I have a weakness for procedural crime shows. They are comfortingly predictable; a murder happens at the beginning, and then a team of policemen and forensics experts solve the crime. The shows are more fantasy than mystery, because despite their inherent violence, they reassure viewers that the terrors of the world can be resolved in about 45 minutes.
But when the show isn’t set in a major city, the level of crime that occurs on a weekly basis becomes implausible. Years ago, this very complaint was made about “Murder She Wrote”, where eventually, the only possible explanation for the high number of murders in such a small town was that the sweet, crime solving mystery writer played by Angela Lansbury, was a serial killer.
So it is with the BBC’s “Inspector Lewis Mysteries”. It is set in Oxford, a city whose gothic spires and dramatic arches have housed a fantastic legacy of writers and artists. The alma mater of C.S. Lewis, J.R.R. Tolkien, and Lewis Carroll, the dining hall at its Christchurch college was more recently used as the set for main dining hall of Hogwarts.

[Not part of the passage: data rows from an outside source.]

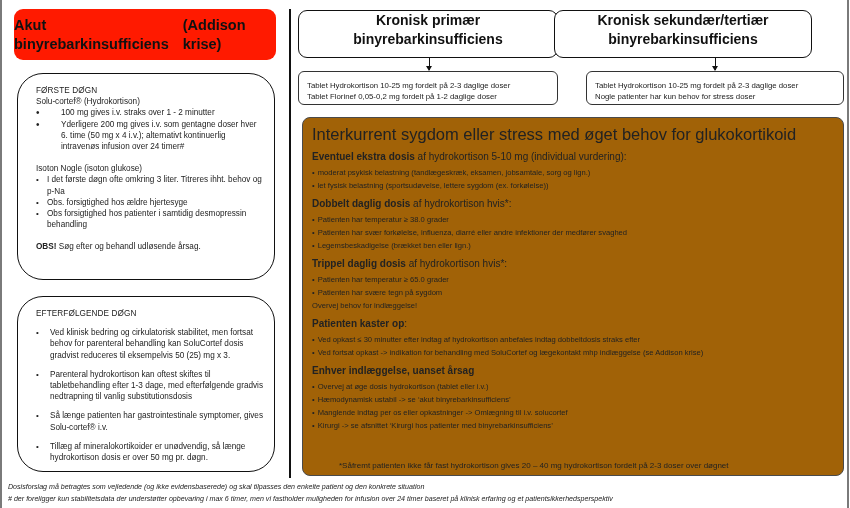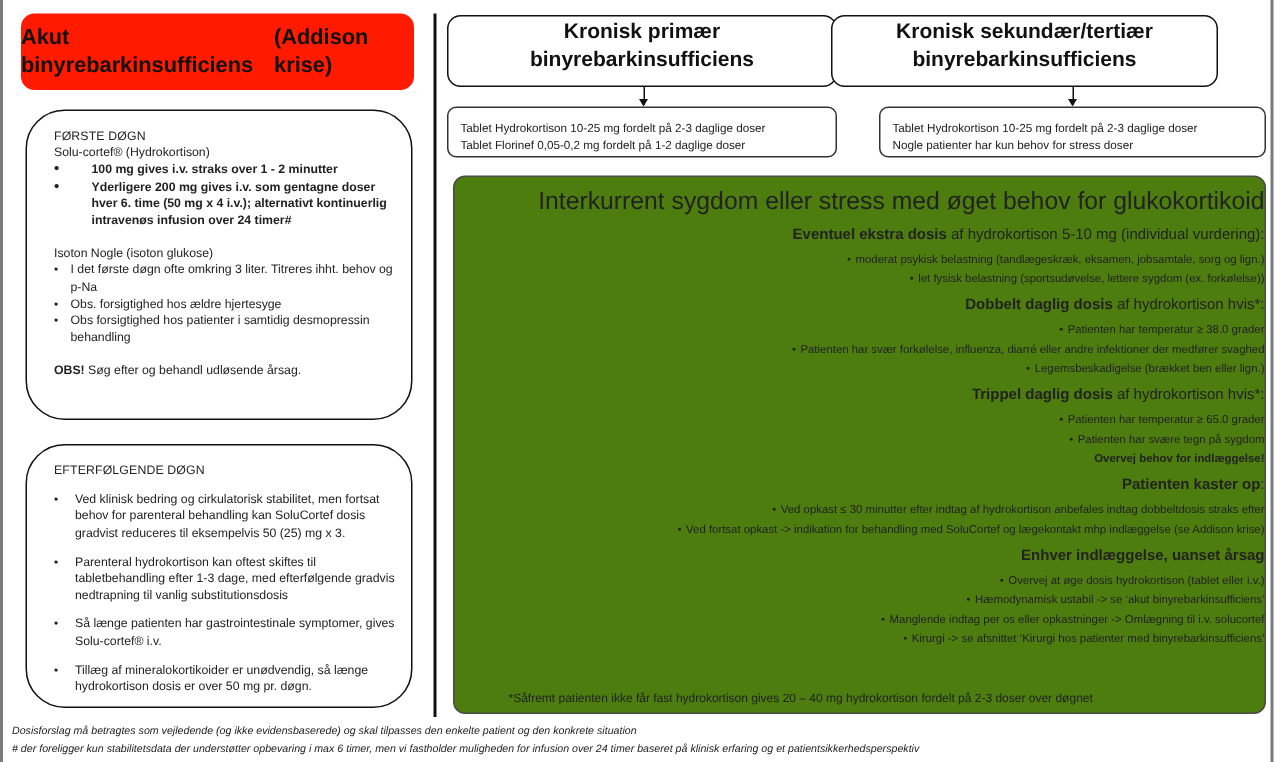"100 mg gives i.v. straks" .ul-a li { font-weight: bold -> none }
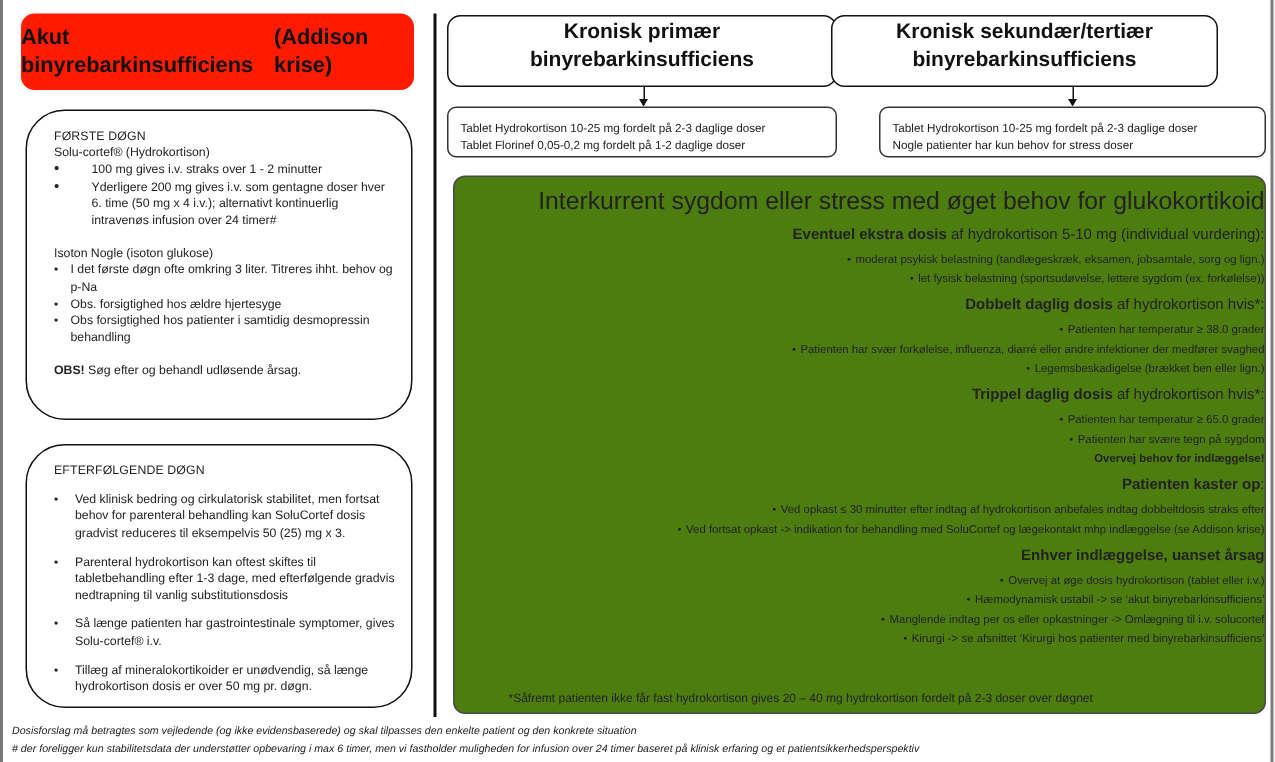"Interkurrent sygdom eller stress med" .stress { background: #4d7c0f -> #a16207; text-align: right -> none }
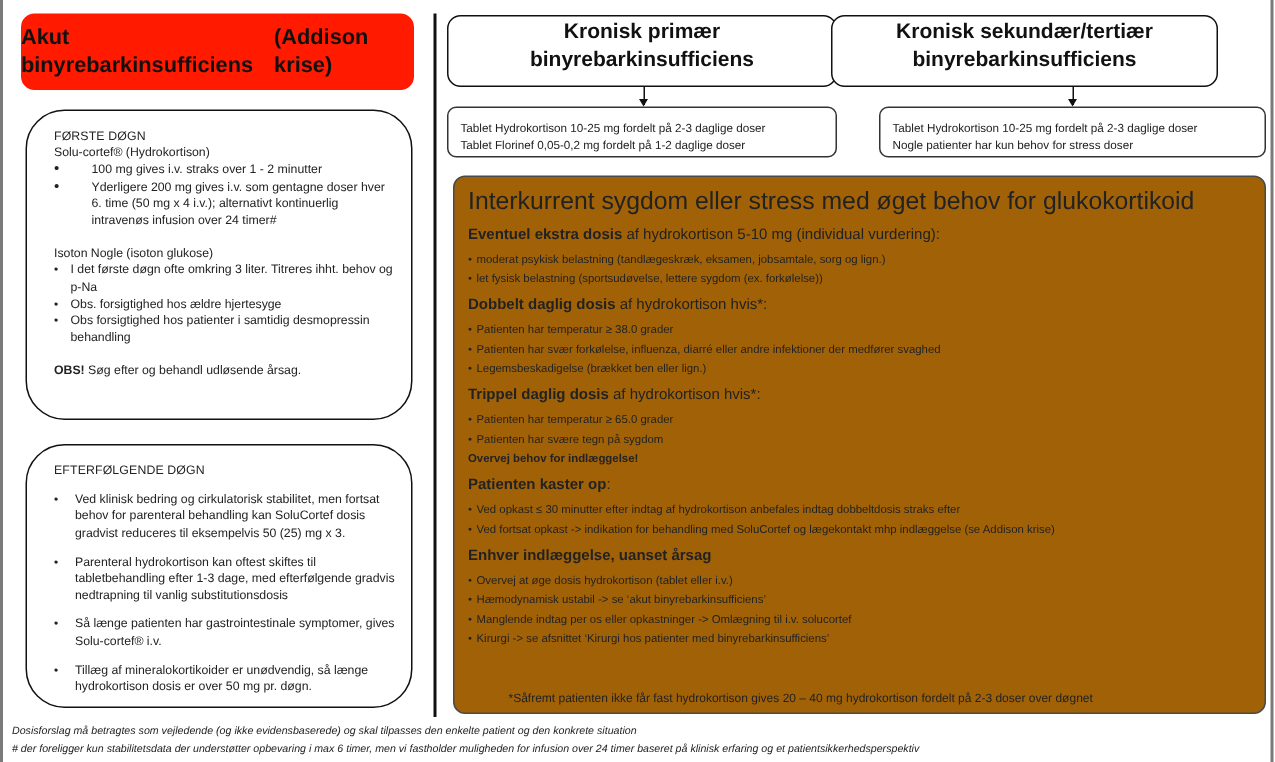"Overvej behov for indlæggelse!" .plain { font-weight: bold -> none }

But according to “Inspector Lewis”, Oxford is also a place that is rife with murderous professors and psychopathic students. It’s a wonder that any parent would be okay sending their kids there; If the statistics of the show were true, Oxford would be the most dangerous university in the world.
While my university was in a much less idyllic setting, I don’t recall even one professor being arrested for murder, or even accused of a felony. Unless you consider being terminally boring a crime.
Which it is. But not one for which you can be arrested.
Of course it might be entertaining to find a mystery solving team to apprehend and punish someone who is accused of being terminally boring. What sentence is appropriate for the guy at the bar nattering on about his golf score? Perhaps he should be chained to the woman who won’t stop talking about her latest diet? Or is this cruel and unusual punishment for the both of them?
The answer to that last question can be the basis of the spinoff show “Petty Crime Lawyers: justice for banal, first world problems.”
I imagine the setting could be anywhere where the over privileged exist, making it perfect for multi national franchising.